En  las  anteriores circunstancias, procedía  únicamente  la casación discrecional. No obstante, ni al interponer el recurso  como  tampoco  en  la  demanda  de  sustentación,  ninguno de los censores hizo  manifestación   expresa   de   acudir   a   dicha   modalidad  de  impugnación  extraordinaria.   

Además,  los demandantes incumplieron con la  obligación  de  exponer  las  razones  por  las  cuales acudían a la casación  excepcional,  cuya  justificación  no  exige  conceptos  y discursos jurídicos  rigurosos  ni  extensos,  sino  una exposición mediante la cual con claridad se  exponga  el  motivo  o  motivos  que  hacían  necesaria  la intervención de la  Corte.   

Así  mismo,  ninguna de las demandas permite  identificar  cuál  es  el  propósito perseguido con el recurso, esto es, si lo  pretendido  es  el  desarrollo  de  la  jurisprudencia  o  la protección de las  garantías  fundamentales,  toda  vez  que  los cargos propuestos en cada una de  ellas   no   guardan   relación   con   los   motivos  que  harían  viable  la  impugnación.   

En   consecuencia,   la   Sala   sin  otras  consideraciones  inadmitirá  las  demandas,  al  mismo tiempo que tampoco   dispondrá  su  trámite  oficioso  con fundamento en el artículo 216 de la ley  600  de  2000, por cuanto de la revisión del proceso no advierte la afectación  o vulneración de garantías fundamentales.   

En mérito de lo  expuesto,  la  CORTE  SUPREMA  DE  JUSTICIA,  Sala de  Casación          Penal,         administrando  justicia  en  nombre de la República y por autoridad  de la ley,   

R E S U E L V E  

Inadmitir   las   demandas   de  casación,  presentadas  por  los apoderados de la parte civil y del procesado Armando Alejo  Rodríguez Susa.   

Contra  esta  decisión  no  procede  ningún  recurso.   

Cópiese,  notifíquese,  cúmplase  y  devuélvase  al Tribunal de origen.   
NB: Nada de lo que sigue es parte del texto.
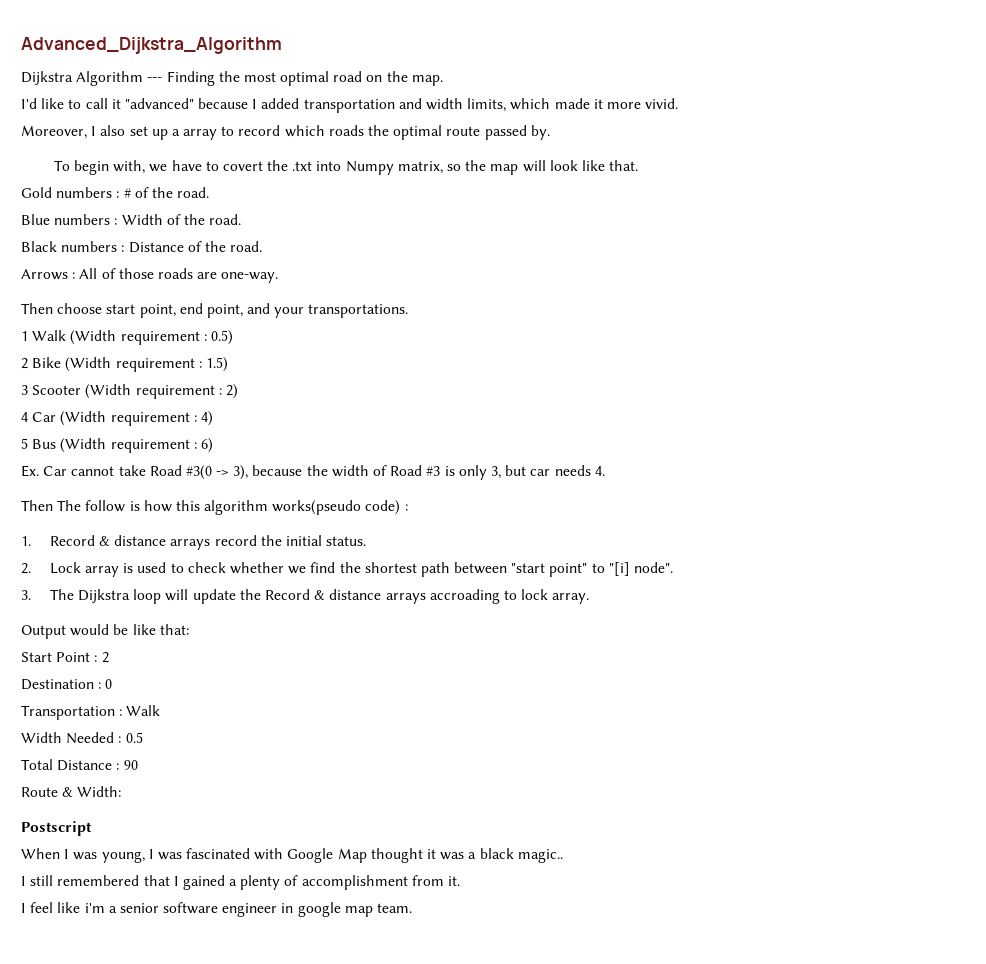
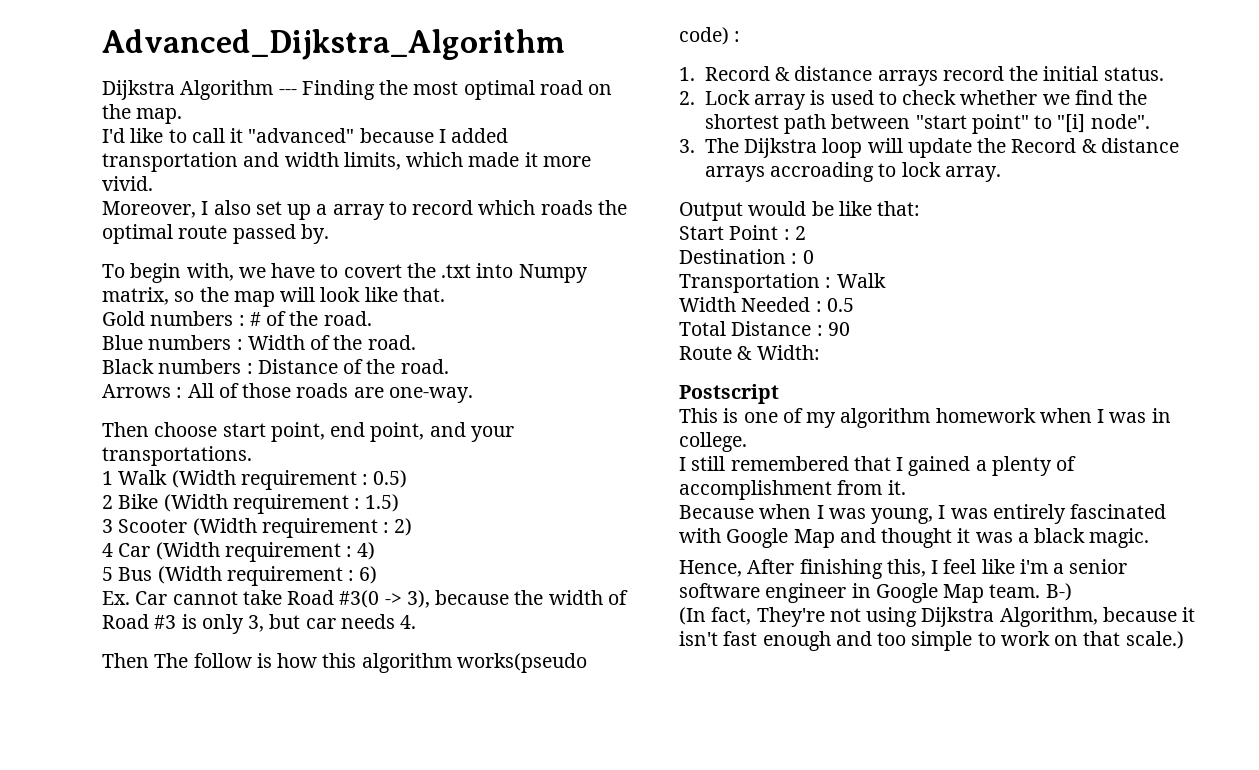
- When I was young, I was fascinated with Google Map thought it was a black magic..
+ This is one of my algorithm homework when I was in college.
- I feel like i'm a senior software engineer in google map team.
+ Because when I was young, I was entirely fascinated with Google Map and thought it was a black magic.
+ Hence, After finishing this, I feel like i'm a senior software engineer in Google Map team. B-)
+ (In fact, They're not using Dijkstra Algorithm, because it isn't fast enough and too simple to work on that scale.)

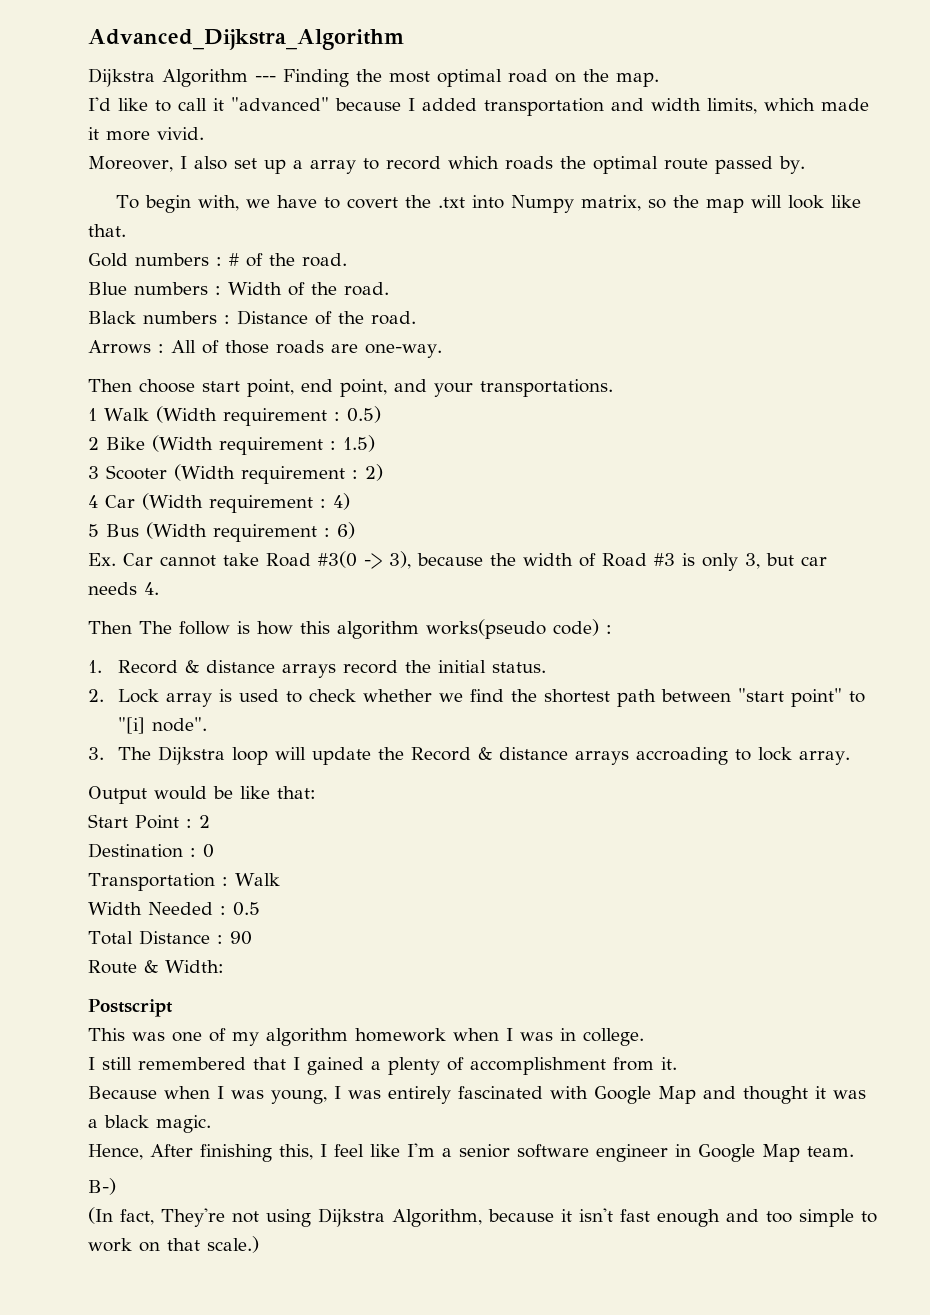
- This is one of my algorithm homework when I was in college.
+ This was one of my algorithm homework when I was in college.
- Hence, After finishing this, I feel like i'm a senior software engineer in Google Map team. B-)
+ Hence, After finishing this, I feel like I'm a senior software engineer in Google Map team.
+ B-)

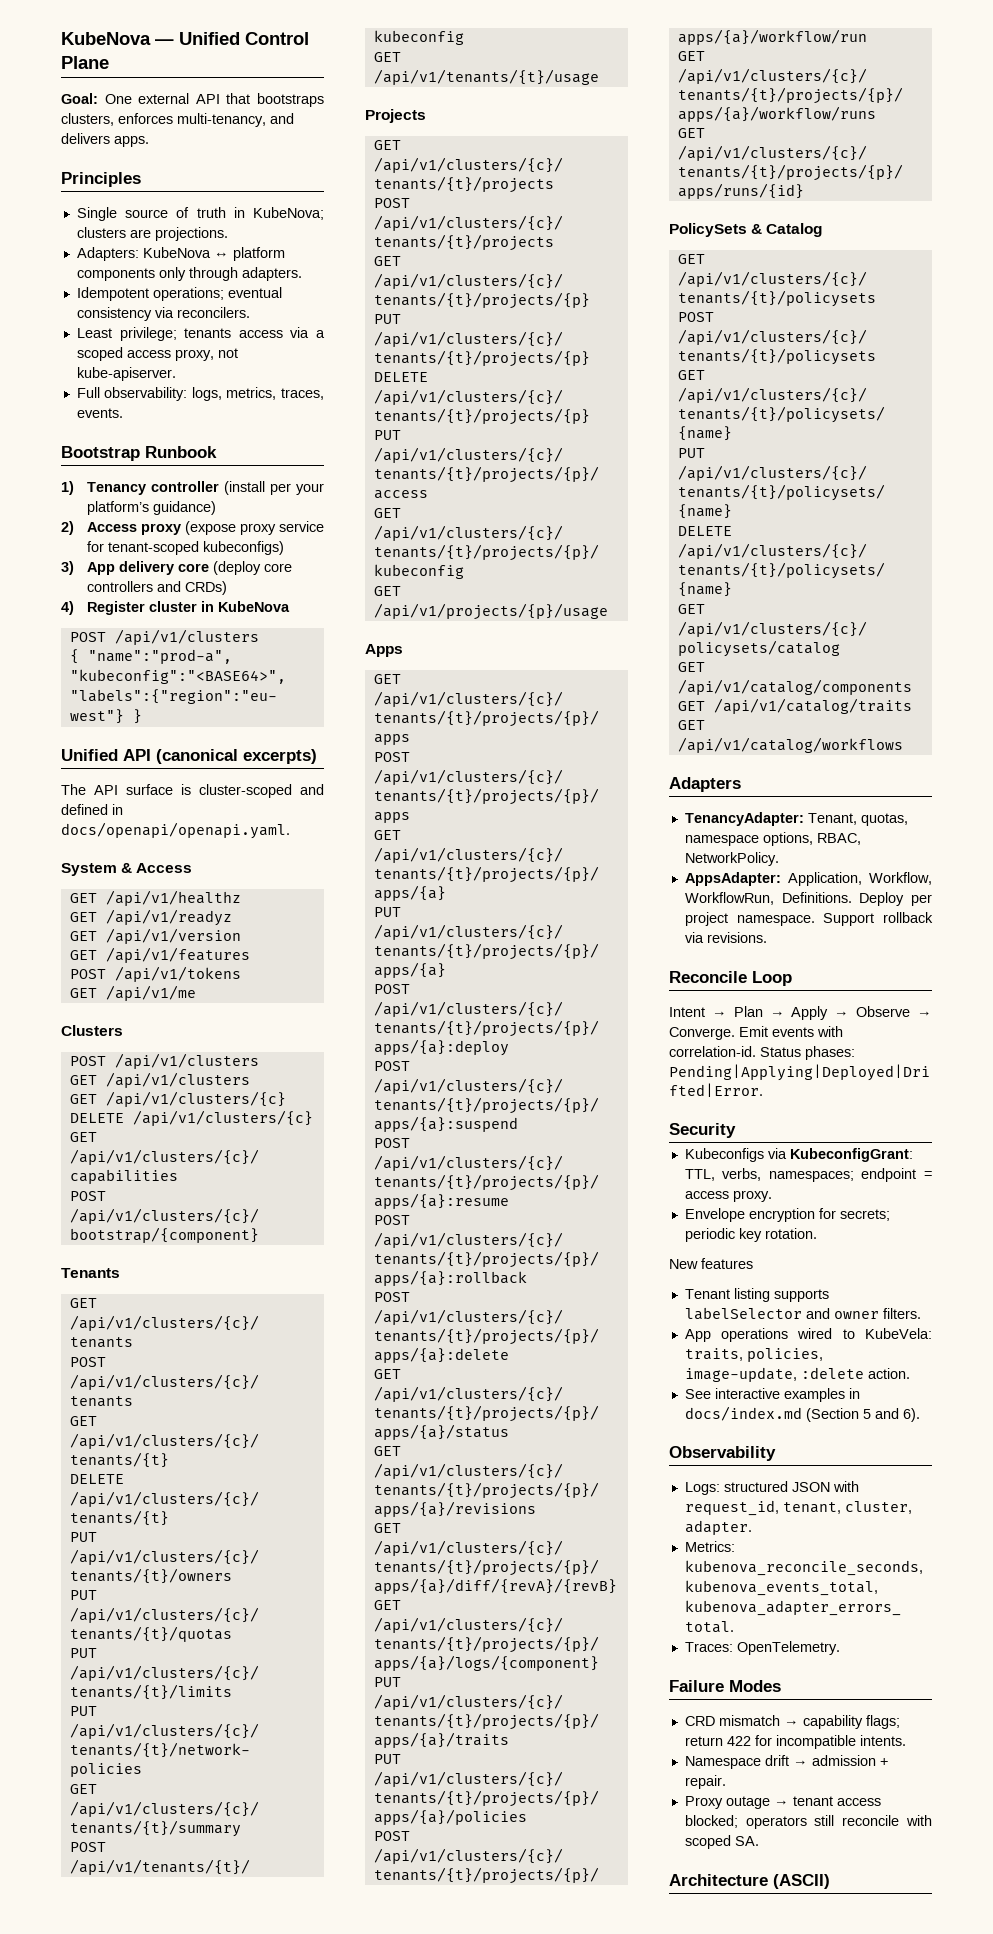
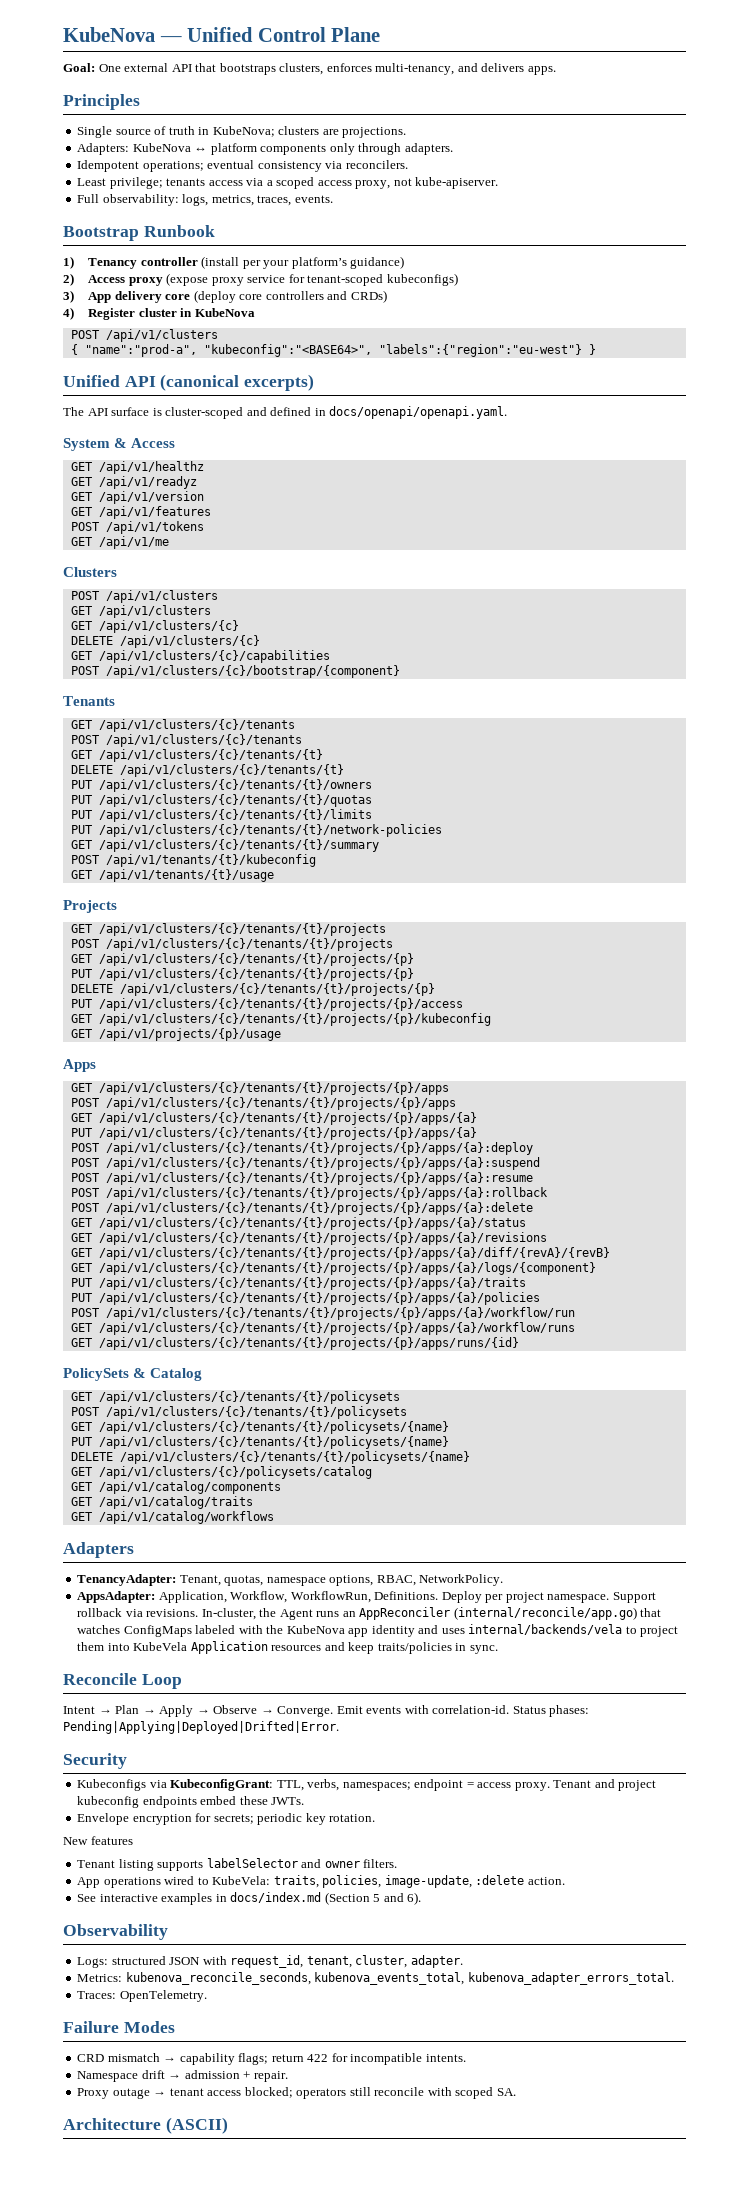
+ In-cluster, the Agent runs an AppReconciler (internal/reconcile/app.go) that watches ConfigMaps labeled with the KubeNova app identity and uses internal/backends/vela to project them into KubeVela Application resources and keep traits/policies in sync.
+ Tenant and project kubeconfig endpoints embed these JWTs.

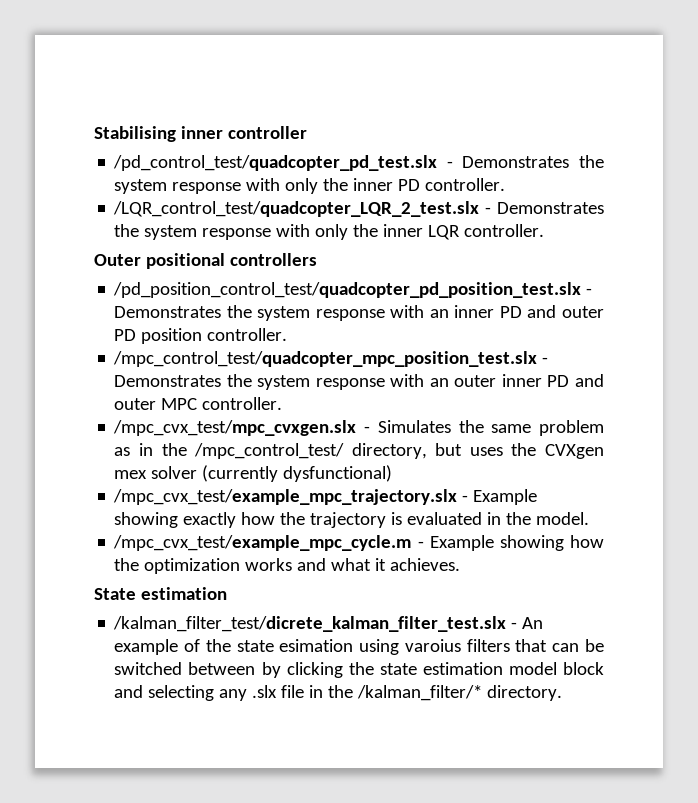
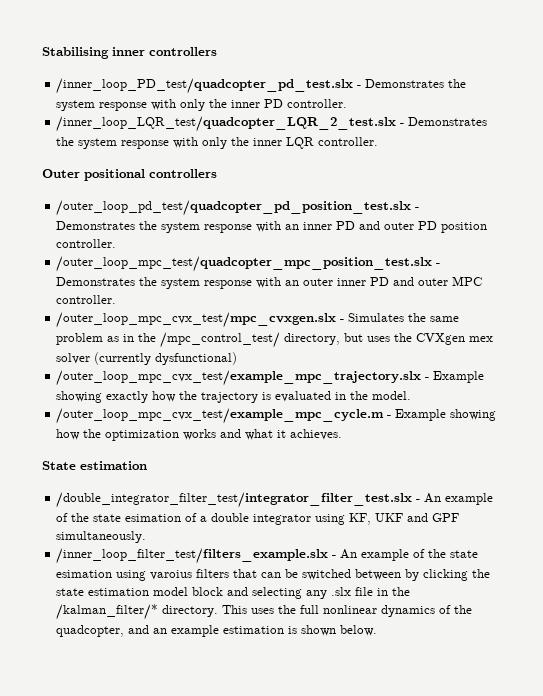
- Stabilising inner controller
- /pd_control_test/quadcopter_pd_test.slx - Demonstrates the system response with only the inner PD controller.
+ Stabilising inner controllers
+ /inner_loop_PD_test/quadcopter_pd_test.slx - Demonstrates the system response with only the inner PD controller.
- /LQR_control_test/quadcopter_LQR_2_test.slx - Demonstrates the system response with only the inner LQR controller.
+ /inner_loop_LQR_test/quadcopter_LQR_2_test.slx - Demonstrates the system response with only the inner LQR controller.
- /pd_position_control_test/quadcopter_pd_position_test.slx - Demonstrates the system response with an inner PD and outer PD position controller.
+ /outer_loop_pd_test/quadcopter_pd_position_test.slx - Demonstrates the system response with an inner PD and outer PD position controller.
- /mpc_control_test/quadcopter_mpc_position_test.slx - Demonstrates the system response with an outer inner PD and outer MPC controller.
+ /outer_loop_mpc_test/quadcopter_mpc_position_test.slx - Demonstrates the system response with an outer inner PD and outer MPC controller.
- /mpc_cvx_test/mpc_cvxgen.slx - Simulates the same problem as in the /mpc_control_test/ directory, but uses the CVXgen mex solver (currently dysfunctional)
+ /outer_loop_mpc_cvx_test/mpc_cvxgen.slx - Simulates the same problem as in the /mpc_control_test/ directory, but uses the CVXgen mex solver (currently dysfunctional)
- /mpc_cvx_test/example_mpc_trajectory.slx - Example showing exactly how the trajectory is evaluated in the model.
+ /outer_loop_mpc_cvx_test/example_mpc_trajectory.slx - Example showing exactly how the trajectory is evaluated in the model.
- /mpc_cvx_test/example_mpc_cycle.m - Example showing how the optimization works and what it achieves.
+ /outer_loop_mpc_cvx_test/example_mpc_cycle.m - Example showing how the optimization works and what it achieves.
- /kalman_filter_test/dicrete_kalman_filter_test.slx - An example of the state esimation using varoius filters that can be switched between by clicking the state estimation model block and selecting any .slx file in the /kalman_filter/* directory.
+ /double_integrator_filter_test/integrator_filter_test.slx - An example of the state esimation of a double integrator using KF, UKF and GPF simultaneously.
+ /inner_loop_filter_test/filters_example.slx - An example of the state esimation using varoius filters that can be switched between by clicking the state estimation model block and selecting any .slx file in the /kalman_filter/* directory.
+ This uses the full nonlinear dynamics of the quadcopter, and an example estimation is shown below.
JOSÉ LEONIDAS BUSTOS MARTÍNEZ  

JOSÉ       LUIS       BARCELÓ  CAMACHO                                                                               FERNANDO                              ALBERTO                             CASTRO  CABALLERO                                                          

SIGIFREDO         ESPINOSA  PÉREZ                                                                              MARÍA    DEL    ROSARIO    GONZÁLEZ  MUÑOZ                                                      

       

AUGUSTO       J.       IBÁÑEZ  GUZMÁN                                                                                   LUIS   GUILLERMO  SALAZAR  OTERO                                          

JULIO    ENRIQUE     SOCHA  SALAMANCA                                                                JAVIER DE JESÚS ZAPATA ORTIZ   

Nubia     Yolanda     Nova García   

Secretaria  

    

1  Folios  91,  cdno  original 3. En esa decisión fue precluída la investigación  adelantada  a William Humberto Murcia, conductor del vehículo que era objeto de  la  maniobra  de adelantamiento por parte del automotor conducido por Rodríguez  Susa.   

2 Los  hechos ocurrieron el 21 de julio de 2003.